[Task details] All of the data that follows should be given again exactly, without its images.

=== Input material ===

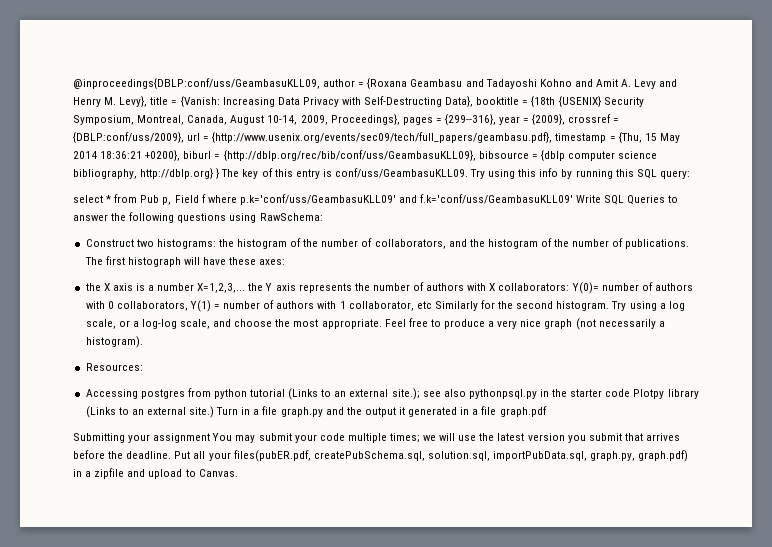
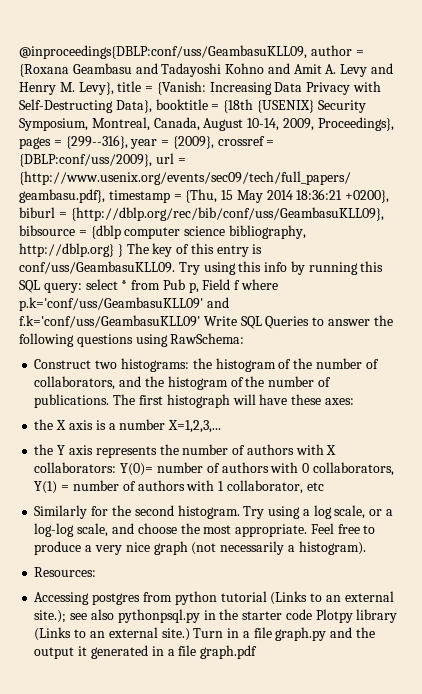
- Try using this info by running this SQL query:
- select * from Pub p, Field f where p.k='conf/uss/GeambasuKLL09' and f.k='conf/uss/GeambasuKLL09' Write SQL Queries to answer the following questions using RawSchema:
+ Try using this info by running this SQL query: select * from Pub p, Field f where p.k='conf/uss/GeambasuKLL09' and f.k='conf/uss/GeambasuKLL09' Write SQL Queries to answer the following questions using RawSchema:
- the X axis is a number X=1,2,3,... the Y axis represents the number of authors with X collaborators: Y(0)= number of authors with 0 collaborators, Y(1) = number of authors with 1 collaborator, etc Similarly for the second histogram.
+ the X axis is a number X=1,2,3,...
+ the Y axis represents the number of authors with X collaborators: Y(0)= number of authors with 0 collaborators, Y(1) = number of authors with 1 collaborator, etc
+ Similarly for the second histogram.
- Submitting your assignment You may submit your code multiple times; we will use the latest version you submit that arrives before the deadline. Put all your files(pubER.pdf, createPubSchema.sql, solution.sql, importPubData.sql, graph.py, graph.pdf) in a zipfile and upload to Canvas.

===

[Reply to the task]
- Try using this info by running this SQL query:
- select * from Pub p, Field f where p.k='conf/uss/GeambasuKLL09' and f.k='conf/uss/GeambasuKLL09' Write SQL Queries to answer the following questions using RawSchema:
+ Try using this info by running this SQL query: select * from Pub p, Field f where p.k='conf/uss/GeambasuKLL09' and f.k='conf/uss/GeambasuKLL09' Write SQL Queries to answer the following questions using RawSchema:
- the X axis is a number X=1,2,3,... the Y axis represents the number of authors with X collaborators: Y(0)= number of authors with 0 collaborators, Y(1) = number of authors with 1 collaborator, etc Similarly for the second histogram.
+ the X axis is a number X=1,2,3,...
+ the Y axis represents the number of authors with X collaborators: Y(0)= number of authors with 0 collaborators, Y(1) = number of authors with 1 collaborator, etc
+ Similarly for the second histogram.
- Submitting your assignment You may submit your code multiple times; we will use the latest version you submit that arrives before the deadline. Put all your files(pubER.pdf, createPubSchema.sql, solution.sql, importPubData.sql, graph.py, graph.pdf) in a zipfile and upload to Canvas.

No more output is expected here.